Dermatologic surgery can safely proceed without rigid blood pressure cutoffs until levels exceed 200/110 mm Hg, provided there are no symptoms of acute hypertensive end-organ damage.
Does a risk-stratified approach to blood pressure management prevent perioperative complications in patients presenting for dermatologic surgery?
A risk-stratified approach to perioperative hypertension, allowing surgery to proceed until BP exceeds 200/110 mm Hg without acute end-organ damage symptoms, supports safe dermatologic surgery.

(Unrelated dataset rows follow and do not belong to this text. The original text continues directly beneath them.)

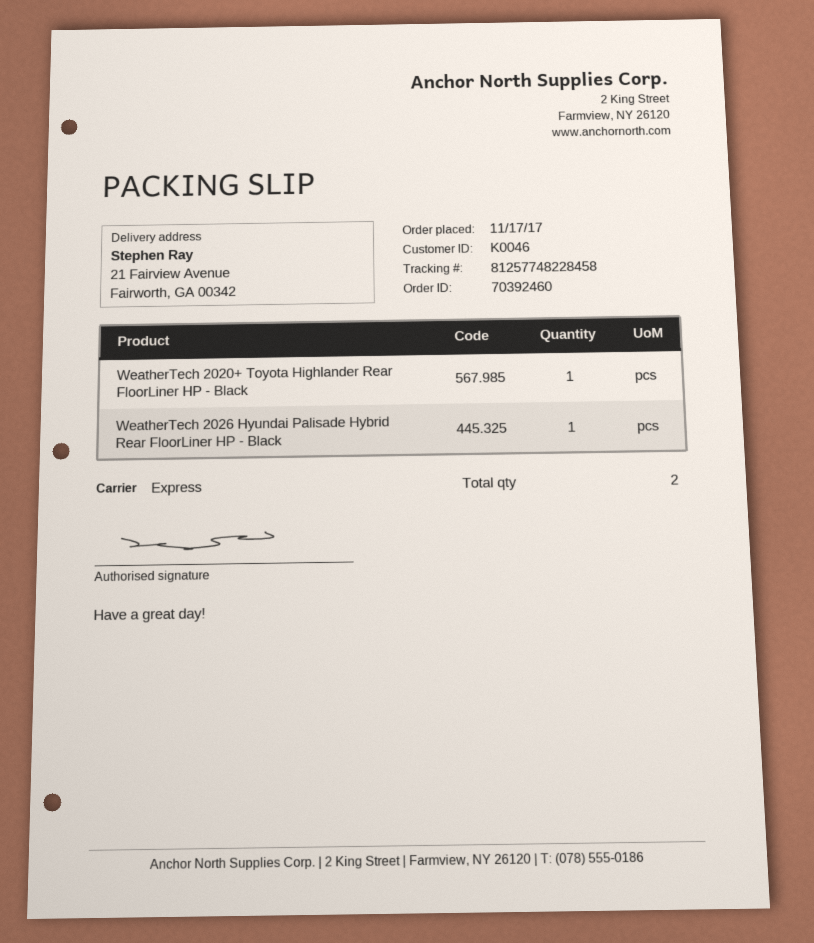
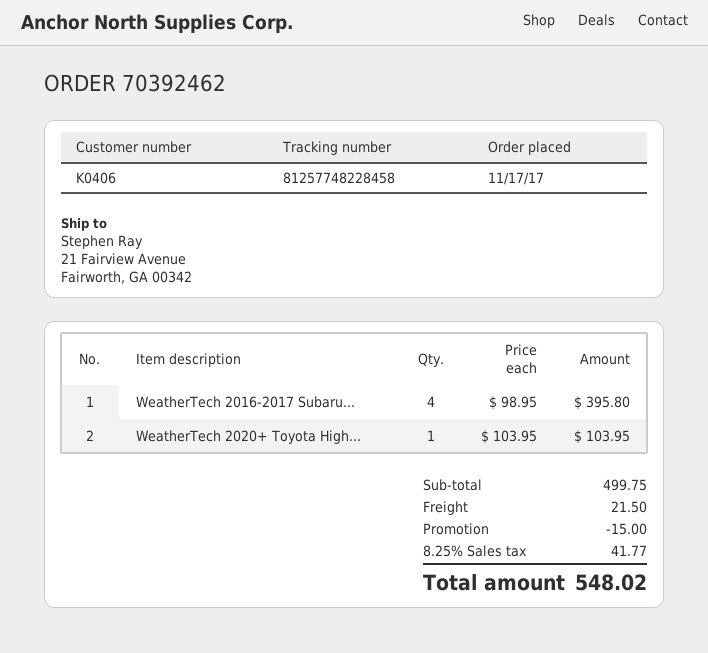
order number: 70392460 -> 70392462
customer number: K0046 -> K0406
WeatherTech 2026 Hyundai Palisade Hybrid Rear FloorLiner HP - Black: 1 -> none
WeatherTech 2016-2017 Subaru...: none -> 4

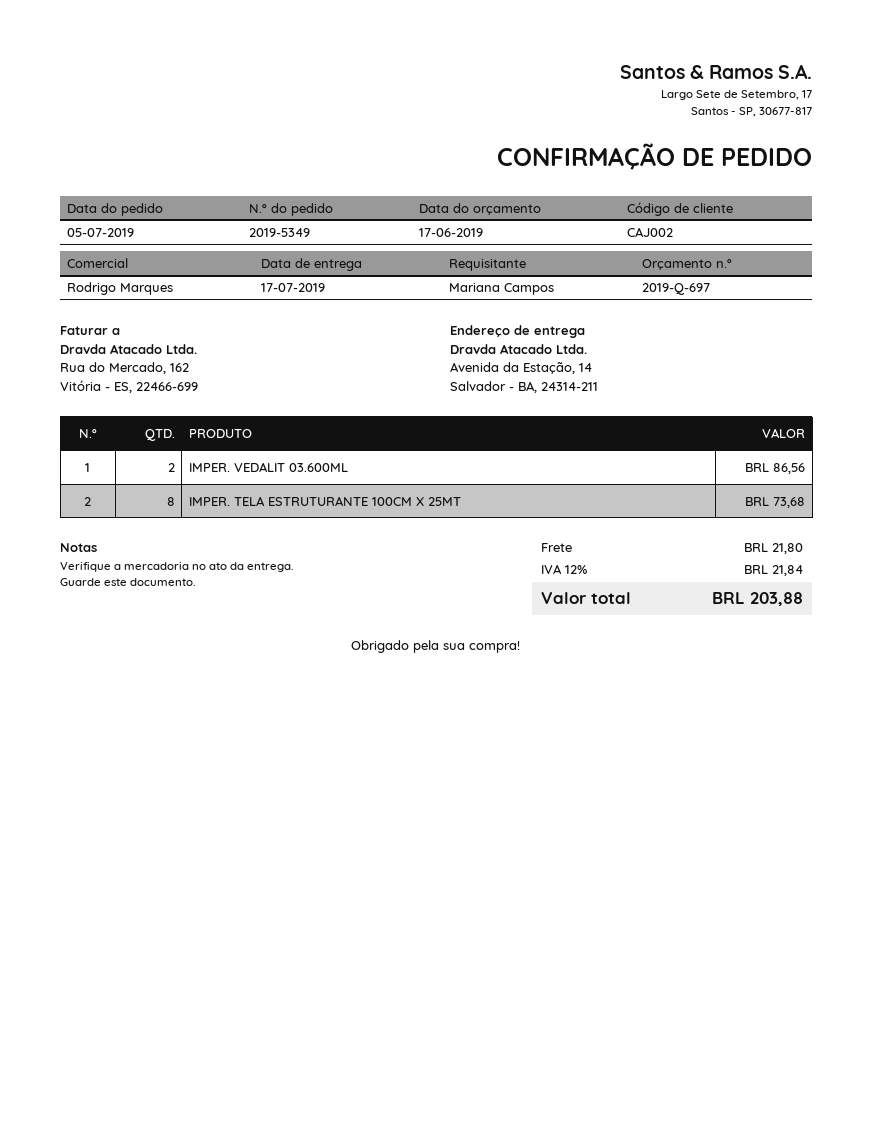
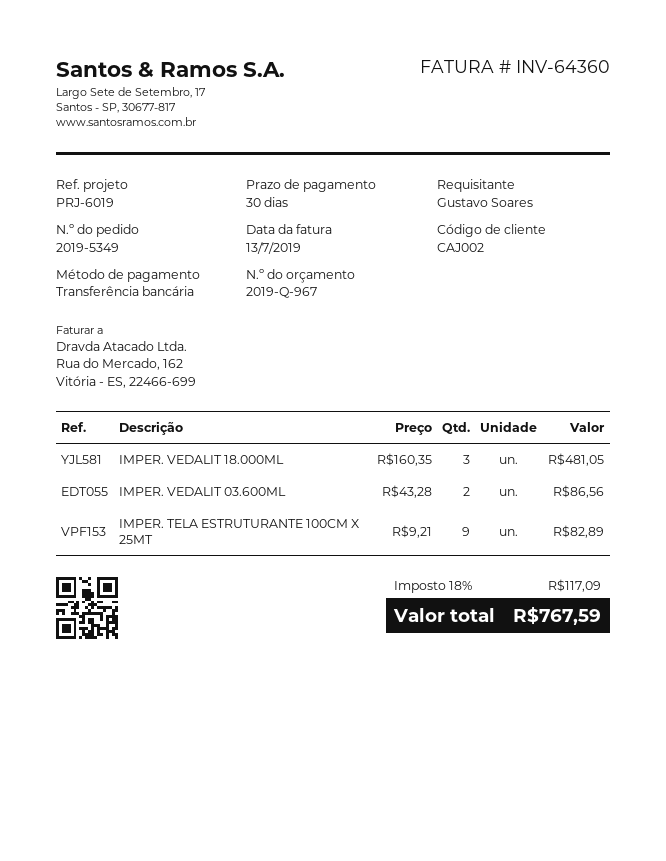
quote number: 2019-Q-697 -> 2019-Q-967
ordered by: Mariana Campos -> Gustavo Soares
IMPER. TELA ESTRUTURANTE 100CM X 25MT: 8 for 73.68 -> 9 for 82.89
IMPER. VEDALIT 18.000ML: none -> 3 for 481.05
shipping: 21.80 -> none
tax: 12% = 21.84 -> 18% = 117.09
total: 203.88 -> 767.59

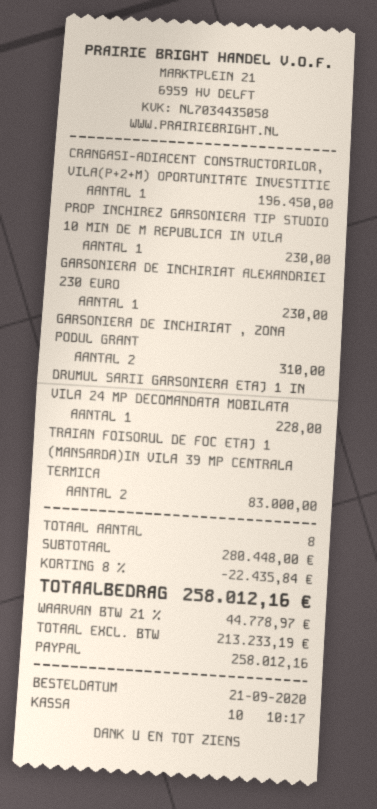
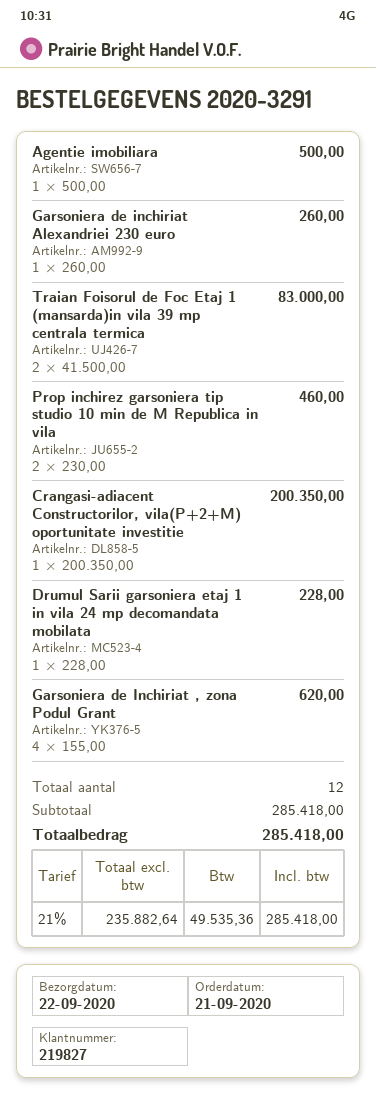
CRANGASI-ADIACENT CONSTRUCTORILOR, VILA(P+2+M) OPORTUNITATE INVESTITIE: 1 for 196450.00 -> 1 for 200350.00
PROP INCHIREZ GARSONIERA TIP STUDIO 10 MIN DE M REPUBLICA IN VILA: 1 for 230.00 -> 2 for 460.00
GARSONIERA DE INCHIRIAT ALEXANDRIEI 230 EURO: 1 for 230.00 -> 1 for 260.00
GARSONIERA DE INCHIRIAT , ZONA PODUL GRANT: 2 for 310.00 -> 4 for 620.00
Agentie imobiliara: none -> 1 for 500.00
total quantity: 8 -> 12
subtotal: 280448.00 -> 285418.00
discount: 8% = 22435.84 -> none
net: 213233.19 -> 235882.64
tax: 21% = 44778.97 -> 21% = 49535.36
total: 258012.16 -> 285418.00

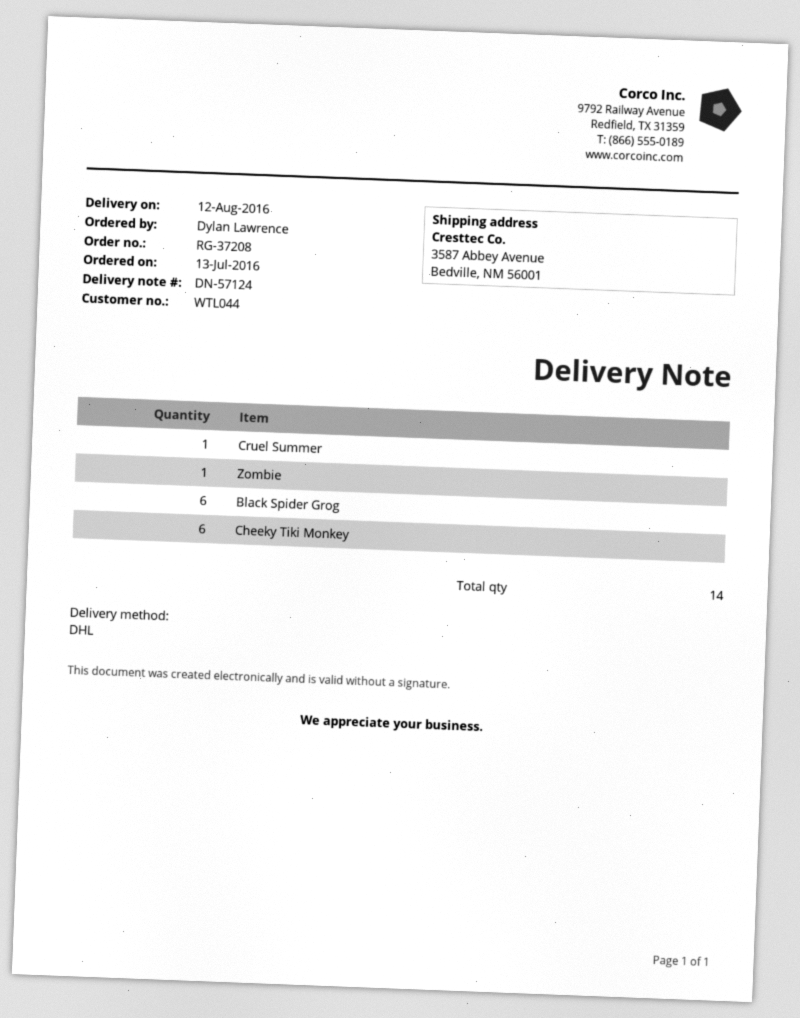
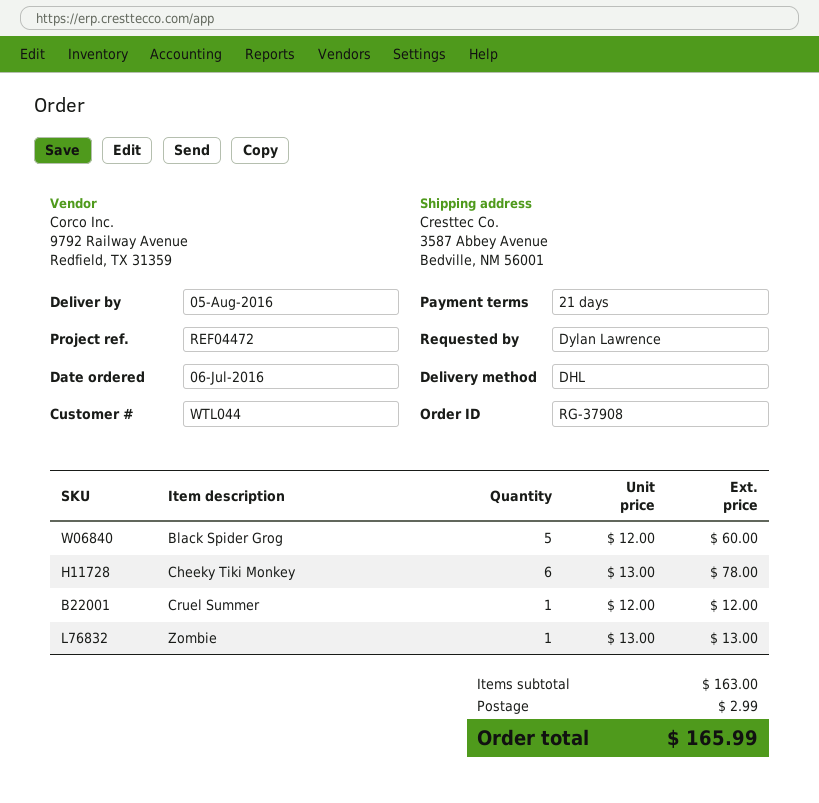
order number: RG-37208 -> RG-37908
order date: 2016-07-13 -> 2016-07-06
delivery date: 2016-08-12 -> 2016-08-05
Black Spider Grog: 6 -> 5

Absolute Event Rate: 0% vs 0%
BACKGROUND Hypertension (HTN) is common in patients presenting for dermatologic surgery and may be a modifiable risk factor for procedural complications, yet standardized dermatology-specific guidelines on blood pressure (BP) management are limited. OBJECTIVE To synthesize evidence on the impact of HTN on cutaneous surgery and clarify dermatologists' role in BP assessment and management and propose practical clinical guidelines. MATERIALS AND METHODS The authors conducted a literature search, identified studies relevant to HTN management in dermatologic surgery, comparable office-based surgical specialties, and recent American Heart Association perioperative guidelines. RESULTS Although HTN may increase perioperative complications, rigid BP cutoffs are not supported by current evidence. Rather, a risk-based framework is supported: surgery may proceed with caution until BP exceeds 200/110 mm Hg without symptoms of acute hypertensive end organ damage. For BP above this threshold, clinicians should attempt to lower BP through rest, anxiolytics, or other calming measures. If BP remains uncontrolled, surgery should be deferred and patients referred for primary care provider management. Dermatologists should measure BP at the initial consultation visit, continue home antihypertensives, maintain adequate analgesia, and use 5-mg diazepam as needed for perioperative anxiety. CONCLUSION A risk-stratified approach to HTN, combined with adjunct BP management strategies, supports safe and timely dermatologic surgery.
O'Gorman et al. (Wed,) reported a other. Dermatologic surgery can safely proceed without rigid blood pressure cutoffs until levels exceed 200/110 mm Hg, provided there are no symptoms of acute hypertensive end-organ damage.